-- Given records follows --

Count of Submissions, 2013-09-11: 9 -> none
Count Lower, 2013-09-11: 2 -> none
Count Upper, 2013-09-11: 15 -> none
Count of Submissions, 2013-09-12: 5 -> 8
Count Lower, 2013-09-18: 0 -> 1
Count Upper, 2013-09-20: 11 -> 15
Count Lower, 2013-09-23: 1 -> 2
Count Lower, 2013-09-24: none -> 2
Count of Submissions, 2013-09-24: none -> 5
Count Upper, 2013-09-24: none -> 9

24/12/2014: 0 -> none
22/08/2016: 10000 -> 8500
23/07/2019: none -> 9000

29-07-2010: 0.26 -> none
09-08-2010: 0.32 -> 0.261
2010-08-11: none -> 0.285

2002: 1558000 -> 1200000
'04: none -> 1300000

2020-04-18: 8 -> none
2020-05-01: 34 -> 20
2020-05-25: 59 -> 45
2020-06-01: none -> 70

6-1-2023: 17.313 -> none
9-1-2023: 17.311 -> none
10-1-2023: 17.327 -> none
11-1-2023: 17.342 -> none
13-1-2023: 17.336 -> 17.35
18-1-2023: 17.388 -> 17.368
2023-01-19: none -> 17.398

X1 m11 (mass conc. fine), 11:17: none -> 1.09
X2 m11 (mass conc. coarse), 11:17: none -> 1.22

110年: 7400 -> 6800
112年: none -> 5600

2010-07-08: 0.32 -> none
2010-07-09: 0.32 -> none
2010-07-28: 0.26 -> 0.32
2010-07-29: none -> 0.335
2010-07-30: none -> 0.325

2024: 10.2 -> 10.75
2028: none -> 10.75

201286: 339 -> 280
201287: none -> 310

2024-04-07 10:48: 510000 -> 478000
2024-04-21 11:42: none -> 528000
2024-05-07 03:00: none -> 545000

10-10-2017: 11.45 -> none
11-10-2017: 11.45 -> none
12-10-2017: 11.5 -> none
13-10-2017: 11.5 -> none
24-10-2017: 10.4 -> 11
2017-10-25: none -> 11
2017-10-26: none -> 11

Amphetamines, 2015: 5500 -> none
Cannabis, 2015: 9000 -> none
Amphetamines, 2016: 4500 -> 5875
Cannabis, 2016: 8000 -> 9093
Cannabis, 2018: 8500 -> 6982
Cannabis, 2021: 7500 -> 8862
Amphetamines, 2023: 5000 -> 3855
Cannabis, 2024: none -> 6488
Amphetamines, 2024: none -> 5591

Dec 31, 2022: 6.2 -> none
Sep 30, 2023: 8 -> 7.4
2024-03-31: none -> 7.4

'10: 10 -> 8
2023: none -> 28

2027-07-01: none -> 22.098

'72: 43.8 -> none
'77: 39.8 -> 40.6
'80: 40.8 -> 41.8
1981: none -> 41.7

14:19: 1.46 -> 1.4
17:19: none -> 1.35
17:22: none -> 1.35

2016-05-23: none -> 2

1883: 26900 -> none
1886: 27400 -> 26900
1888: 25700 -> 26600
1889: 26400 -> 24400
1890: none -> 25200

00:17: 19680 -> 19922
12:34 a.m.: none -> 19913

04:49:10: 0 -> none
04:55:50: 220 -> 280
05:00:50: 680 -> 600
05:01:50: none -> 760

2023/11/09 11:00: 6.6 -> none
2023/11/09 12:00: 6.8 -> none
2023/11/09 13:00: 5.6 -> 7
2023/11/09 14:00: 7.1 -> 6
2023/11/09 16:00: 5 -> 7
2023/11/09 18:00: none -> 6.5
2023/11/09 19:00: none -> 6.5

-- Given records concluded --

Task item:
Return exactly the line that contains "2028: none -> 10.75" and every line after it, through the last line of the records.

Answer space:
2028: none -> 10.75

201286: 339 -> 280
201287: none -> 310

2024-04-07 10:48: 510000 -> 478000
2024-04-21 11:42: none -> 528000
2024-05-07 03:00: none -> 545000

10-10-2017: 11.45 -> none
11-10-2017: 11.45 -> none
12-10-2017: 11.5 -> none
13-10-2017: 11.5 -> none
24-10-2017: 10.4 -> 11
2017-10-25: none -> 11
2017-10-26: none -> 11

Amphetamines, 2015: 5500 -> none
Cannabis, 2015: 9000 -> none
Amphetamines, 2016: 4500 -> 5875
Cannabis, 2016: 8000 -> 9093
Cannabis, 2018: 8500 -> 6982
Cannabis, 2021: 7500 -> 8862
Amphetamines, 2023: 5000 -> 3855
Cannabis, 2024: none -> 6488
Amphetamines, 2024: none -> 5591

Dec 31, 2022: 6.2 -> none
Sep 30, 2023: 8 -> 7.4
2024-03-31: none -> 7.4

'10: 10 -> 8
2023: none -> 28

2027-07-01: none -> 22.098

'72: 43.8 -> none
'77: 39.8 -> 40.6
'80: 40.8 -> 41.8
1981: none -> 41.7

14:19: 1.46 -> 1.4
17:19: none -> 1.35
17:22: none -> 1.35

2016-05-23: none -> 2

1883: 26900 -> none
1886: 27400 -> 26900
1888: 25700 -> 26600
1889: 26400 -> 24400
1890: none -> 25200

00:17: 19680 -> 19922
12:34 a.m.: none -> 19913

04:49:10: 0 -> none
04:55:50: 220 -> 280
05:00:50: 680 -> 600
05:01:50: none -> 760

2023/11/09 11:00: 6.6 -> none
2023/11/09 12:00: 6.8 -> none
2023/11/09 13:00: 5.6 -> 7
2023/11/09 14:00: 7.1 -> 6
2023/11/09 16:00: 5 -> 7
2023/11/09 18:00: none -> 6.5
2023/11/09 19:00: none -> 6.5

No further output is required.